Durable Power of Attorney
A Durable Power of Attorney for Finances is an important aspect of estate planning. Sometimes an unexpected life event happens leaving a person temporarily or permanently incapacitated. This important document will make sure your personal affairs will continue to be property handled without the necessity and cost of court intervention.
The Nuts and Bolts of a Durable Power of Attorney
A Durable Power of Attorney for finances is an inexpensive, reliable legal document. In it, you name someone who will make your financial decisions for you if you become unable to do so yourself. If you ever do become incapacitated, the Durable Power of Attorney will likely appear as a minor miracle to those who are close to you. You can give your attorney-in-fact authority to do some or all of the following:
- Use your assets to pay for your everyday expenses and for those of your family.

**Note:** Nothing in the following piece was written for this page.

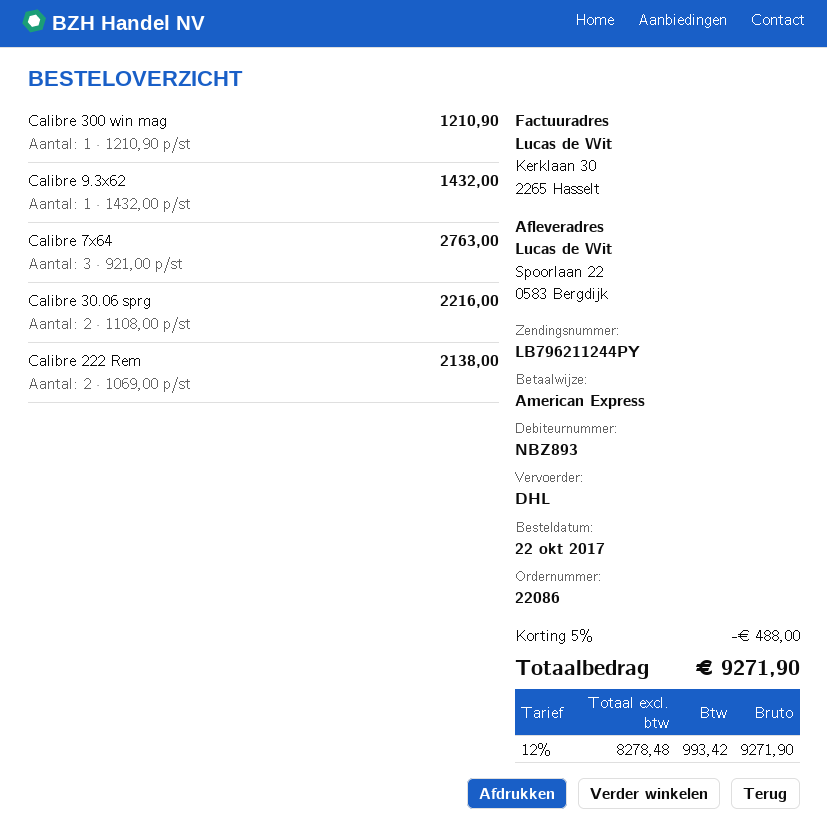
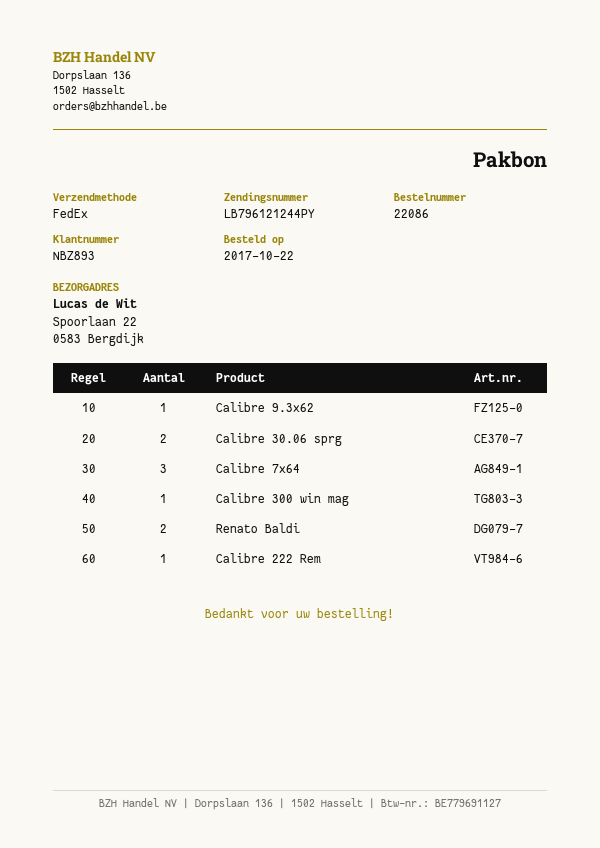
shipping method: DHL -> FedEx
tracking number: LB796211244PY -> LB796121244PY
Calibre 222 Rem: 2 -> 1
Renato Baldi: none -> 2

- Handle transactions with banks and other financial institutions.
- Buy, sell, maintain, pay taxes on and mortgage real estate and other property.
- File and pay your taxes.
- Manage your retirement accounts.
- Collect benefits from Social Security, Medicare or other government programs or civil or military service.
- Invest your money in stocks, bonds and mutual funds.
- Buy and sell insurance policies and annuities for you.
- Operate your small business.
- Claim or disclaim property you get from others.
- Make gifts of your assets to organizations and individuals of your choosing.
- Transfer property to an existing living trust.
- Hire someone to represent you in court.
You can tailor your Durable Power of Attorney for finances to fit your needs by choosing which powers you grant and by placing certain conditions and restrictions upon the attorney-in-fact. For example, you can give your attorney-in-fact authority over your real estate, with the express restriction that your house may not be sold.
- To make healthcare decisions for you.
- To marry on your behalf.
- To adopt anyone on your behalf.
- To vote for you in public elections.
- To represent you in legal proceedings.
- To make a will on your behalf.
- To give powers already legally delegated to someone else by another means.